A Shared Library for Matrix Manipulations: Part 1 and Part 2 - Practicalities

by Randy Finch

For some time I had been wanting to learn how to create a shared library for my Amiga computer. I had looked over the ROM Kernel manual (Ref 1) and looked at public domain libraries but had been too dense to understand. It appeared that the problem was two-fold: not enough information and my lack of knowledge of the Amiga's assembly language. In the past, I had programmed my Commodore-64 quite a bit in assembly language. However, 68000 assembly language appeared to be much more complex than 6502 assembly language. I was still learning C and was not inclined to learn 68000 assembly. Deep inside, however, I kept thinking that there had to be a simple way to create a shared library; a way even I could understand.

Then it happened! I received my April 1989 issue of Amazing Computing. It contained an article by John Baez entitled "Creating a Shared Library" (Ref 2). The article was wonderful; I highly recommend it. I perused the article and program listings several times and began to realize that my suspicions were right. Creating a shared library CAN BE EASY! As time permitted, I experimented with the code in John's article. Once I had it working, I was ready to begin creating my own library.

The first library I decided to create was Matrix.library which would contain routines for manipulating matrices.

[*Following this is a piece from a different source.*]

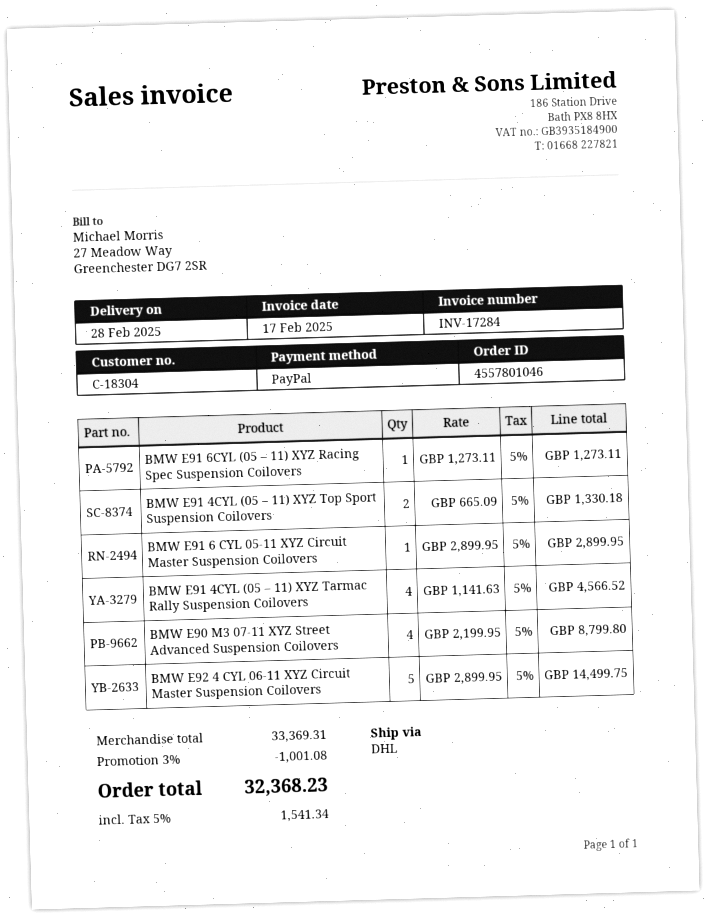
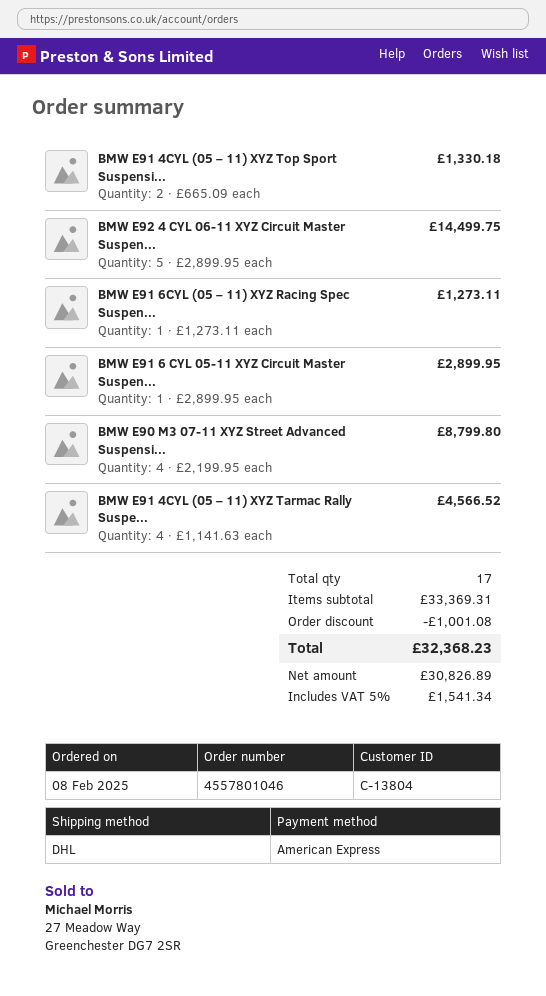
customer number: C-18304 -> C-13804
payment method: PayPal -> American Express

There were multiple reasons for this choice. My regular job requires me to solve simultaneous equations and calculate least-squares multiple regression coefficients. Although I typically use commercial software for these tasks, I knew the calculations were based on matrices and I wanted to learn more about the math behind the calculations. Also, I was personally working on a three-dimensional function plotting program. Two- and three-dimensional vector translation, rotation, and scaling are also based on matrix manipulation. A shared library should only be created if a variety of programs can use it. Matrix.library meets this criterion.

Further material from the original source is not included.